About the job
At Rhoda AI, we are pioneering the future of humanoid robotics by establishing a comprehensive stack that includes advanced, software-defined hardware along with foundational models and video world models to drive our innovations. Our robots are engineered to be versatile, capable of navigating complex real-world scenarios that extend beyond traditional training environments. Our interdisciplinary research team, featuring experts from prestigious institutions such as Stanford, Berkeley, and Harvard, is at the forefront of large-scale learning, robotics, and systems engineering. With over $400 million raised, we are making significant investments in research and development, hardware innovation, and scaling our manufacturing capabilities to bring our vision to life.

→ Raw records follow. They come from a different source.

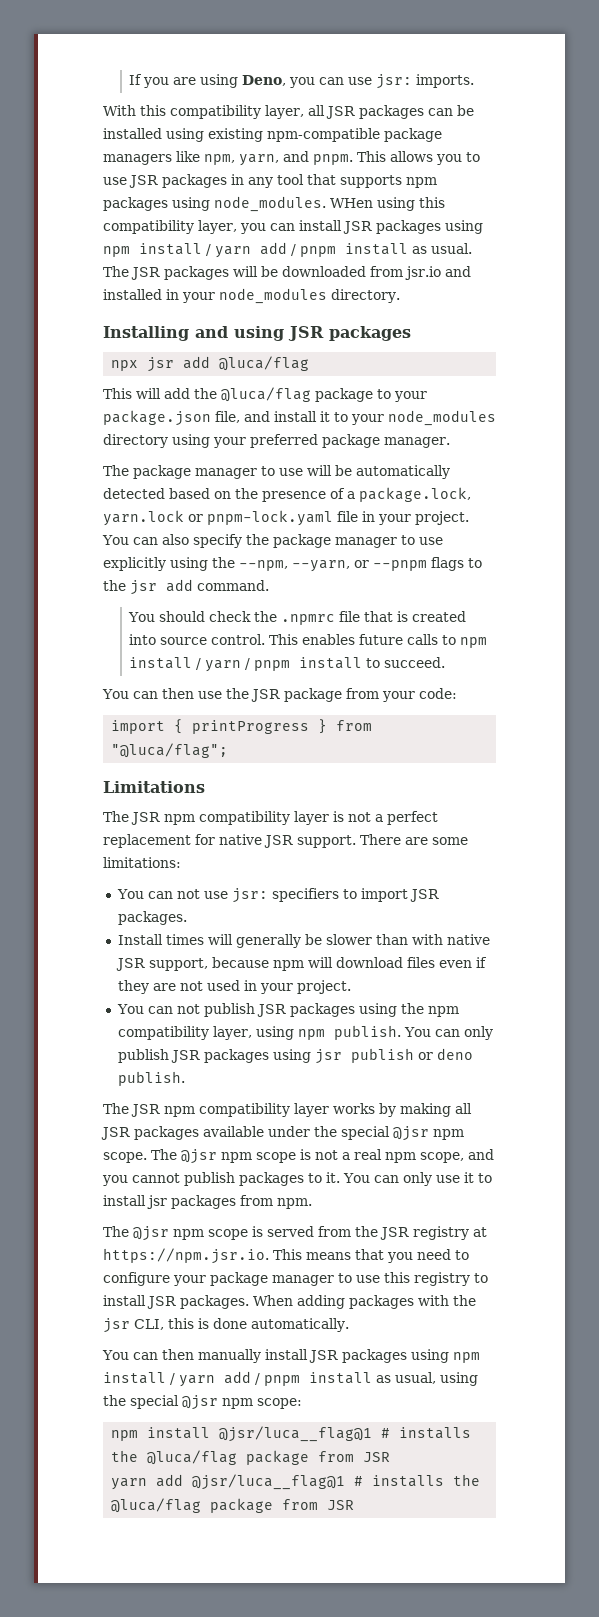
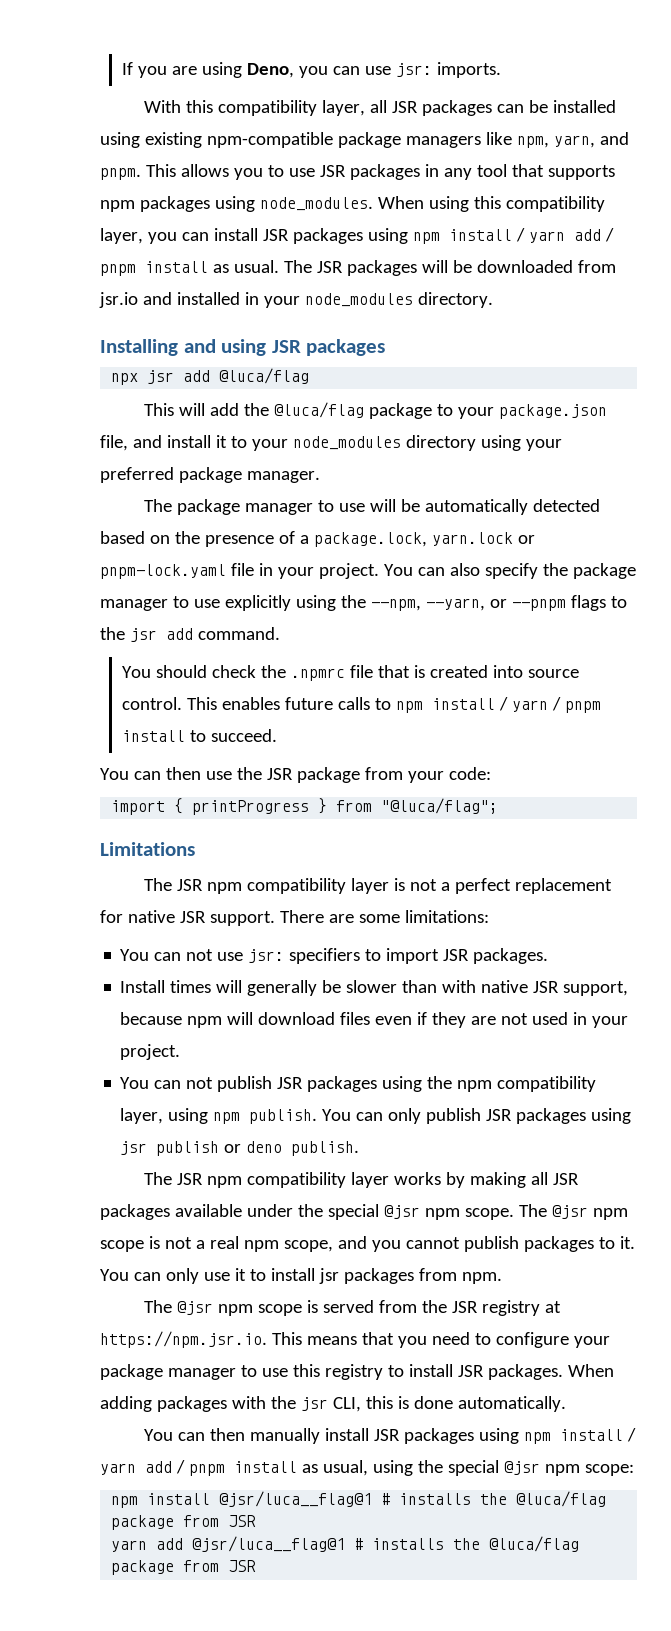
- WHen using this compatibility layer, you can install JSR packages using npm install / yarn add / pnpm install as usual.
+ When using this compatibility layer, you can install JSR packages using npm install / yarn add / pnpm install as usual.

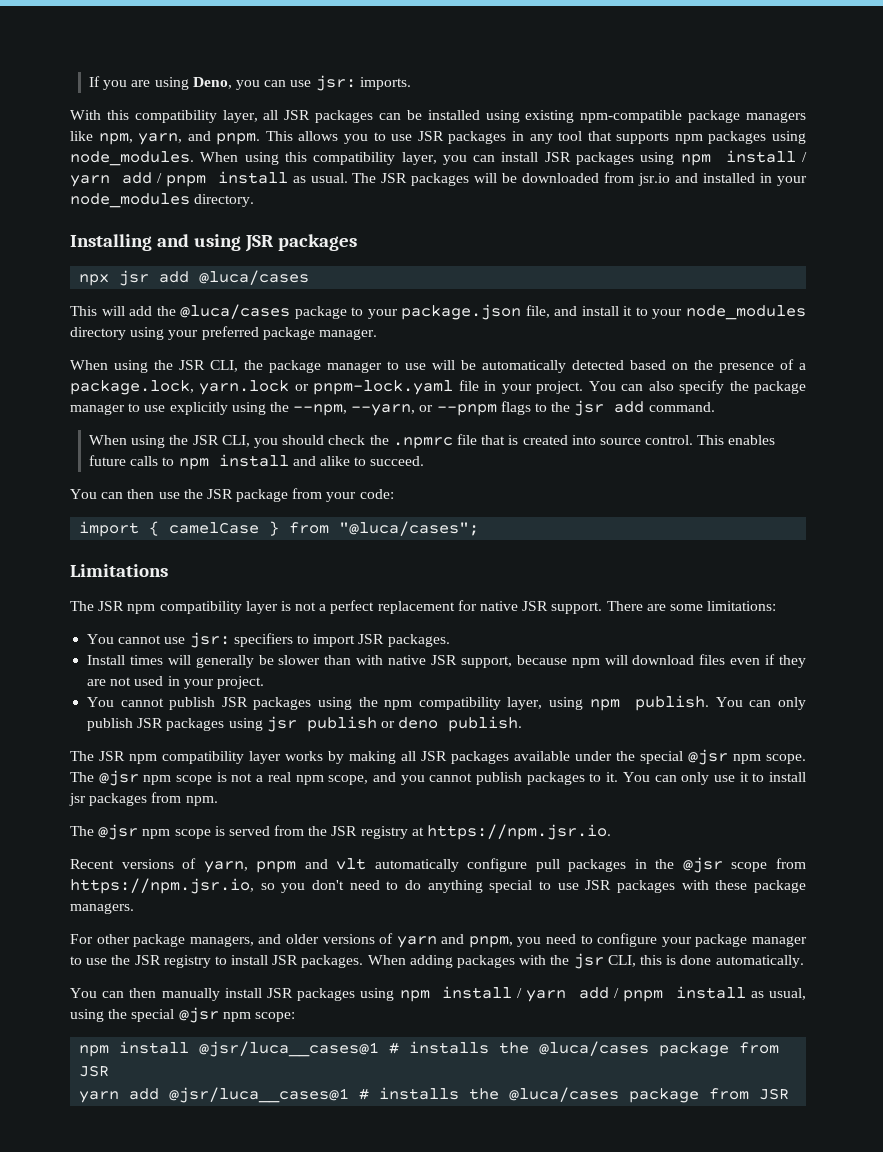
- npx jsr add @luca/flag
+ npx jsr add @luca/cases
- This will add the @luca/flag package to your package.json file, and install it to your node_modules directory using your preferred package manager.
+ This will add the @luca/cases package to your package.json file, and install it to your node_modules directory using your preferred package manager.
- The package manager to use will be automatically detected based on the presence of a package.lock, yarn.lock or pnpm-lock.yaml file in your project.
+ When using the JSR CLI, the package manager to use will be automatically detected based on the presence of a package.lock, yarn.lock or pnpm-lock.yaml file in your project.
- You should check the .npmrc file that is created into source control.
+ When using the JSR CLI, you should check the .npmrc file that is created into source control.
- This enables future calls to npm install / yarn / pnpm install to succeed.
+ This enables future calls to npm install and alike to succeed.
- import { printProgress } from "@luca/flag";
+ import { camelCase } from "@luca/cases";
- You can not use jsr: specifiers to import JSR packages.
+ You cannot use jsr: specifiers to import JSR packages.
- You can not publish JSR packages using the npm compatibility layer, using npm publish.
+ You cannot publish JSR packages using the npm compatibility layer, using npm publish.
- The @jsr npm scope is served from the JSR registry at https://npm.jsr.io. This means that you need to configure your package manager to use this registry to install JSR packages.
+ The @jsr npm scope is served from the JSR registry at https://npm.jsr.io.
+ Recent versions of yarn, pnpm and vlt automatically configure pull packages in the @jsr scope from https://npm.jsr.io, so you don't need to do anything special to use JSR packages with these package managers.
+ For other package managers, and older versions of yarn and pnpm, you need to configure your package manager to use the JSR registry to install JSR packages.
- npm install @jsr/luca__flag@1 # installs the @luca/flag package from JSR
+ npm install @jsr/luca__cases@1 # installs the @luca/cases package from JSR
- yarn add @jsr/luca__flag@1 # installs the @luca/flag package from JSR
+ yarn add @jsr/luca__cases@1 # installs the @luca/cases package from JSR

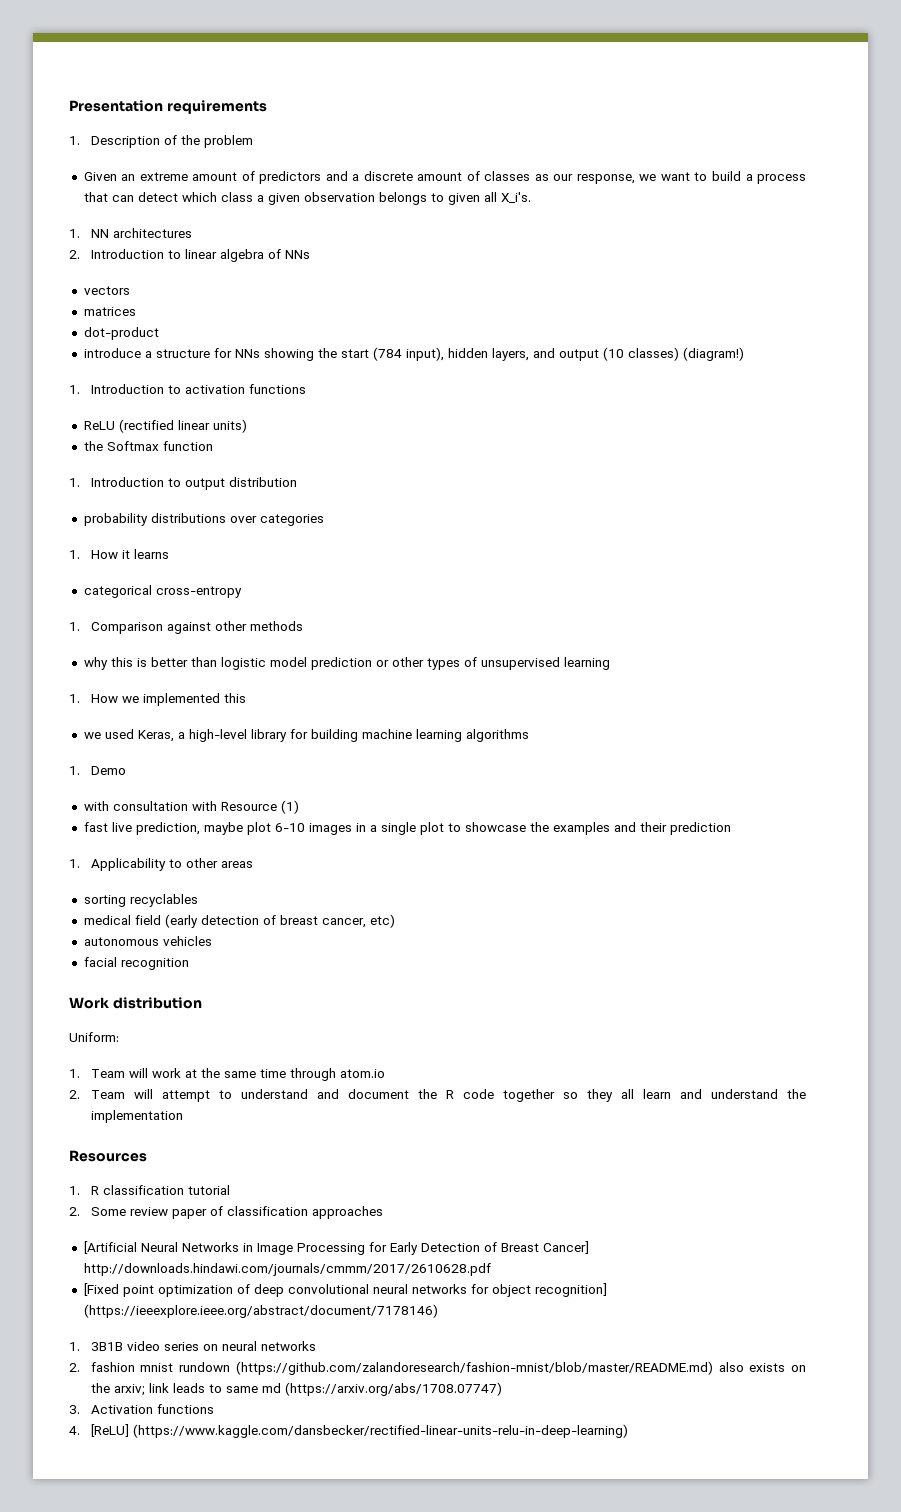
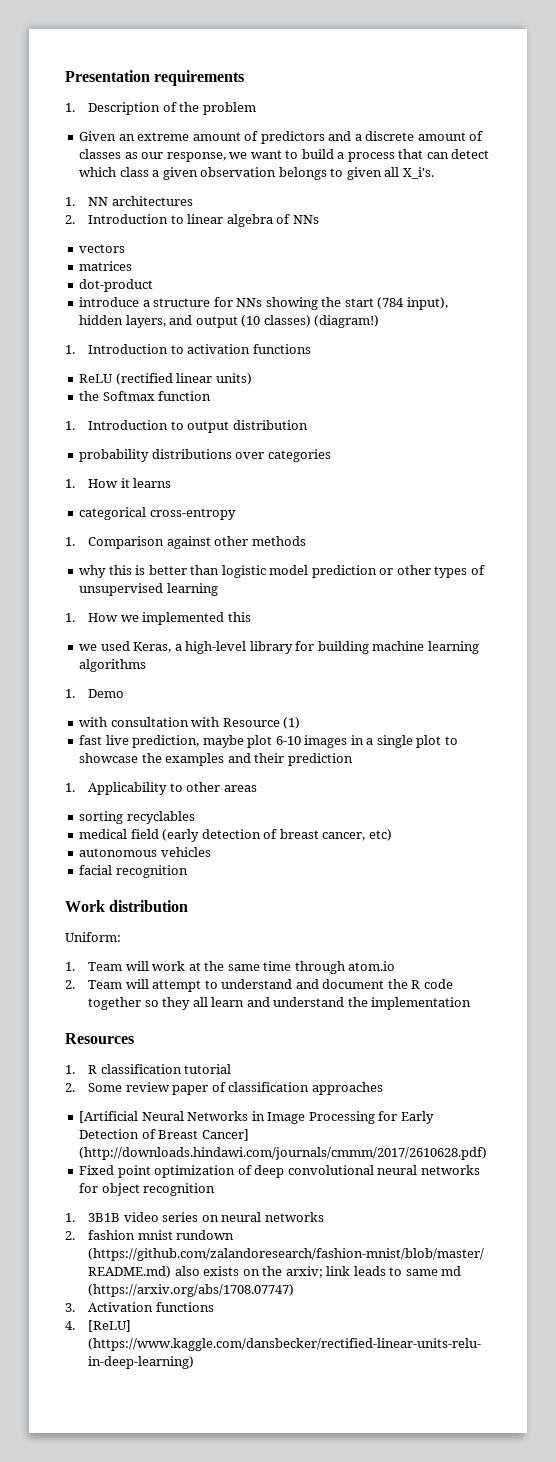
- [Artificial Neural Networks in Image Processing for Early Detection of Breast Cancer] http://downloads.hindawi.com/journals/cmmm/2017/2610628.pdf
- [Fixed point optimization of deep convolutional neural networks for object recognition] (https://ieeexplore.ieee.org/abstract/document/7178146)
+ [Artificial Neural Networks in Image Processing for Early Detection of Breast Cancer] (http://downloads.hindawi.com/journals/cmmm/2017/2610628.pdf)
+ Fixed point optimization of deep convolutional neural networks for object recognition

We are seeking a motivated Machine Learning Inference Engineer to join our team and contribute to the development and operation of the inference systems that power our automation stack. You will play a crucial role in ensuring the efficient and reliable execution of large foundation models, collaborating closely with our robotic platforms and internal task tools.
Key Responsibilities:
Develop and maintain infrastructure for model inference across both cloud and on-premises environments.
Optimize the latency, throughput, and reliability of deployed machine learning models.
Design and scale services for serving diverse foundation models in both research and production contexts.
Collaborate with research and robotics teams to enhance inference optimization and integration.
Create tools for model deployment, version control, and observability to facilitate rapid iteration cycles.
Contribute to the robustness and scalability of the inference stack as model complexity and deployment demands evolve.
Qualifications:
Minimum of 3 years of experience in machine learning infrastructure, MLOps, or backend systems.
Proven experience in deploying and managing machine learning inference workloads in production environments.
Excellent knowledge of Kubernetes and containerized deployment pipelines.
Familiarity with cloud service providers such as AWS and GCP, including GPU orchestration capabilities.
Experience with popular ML frameworks including PyTorch and TensorFlow, as well as model serving tools like Triton, TorchServe, and Ray Serve.
Strong debugging capabilities and a proactive ownership mindset, comfortable resolving issues across the technology stack.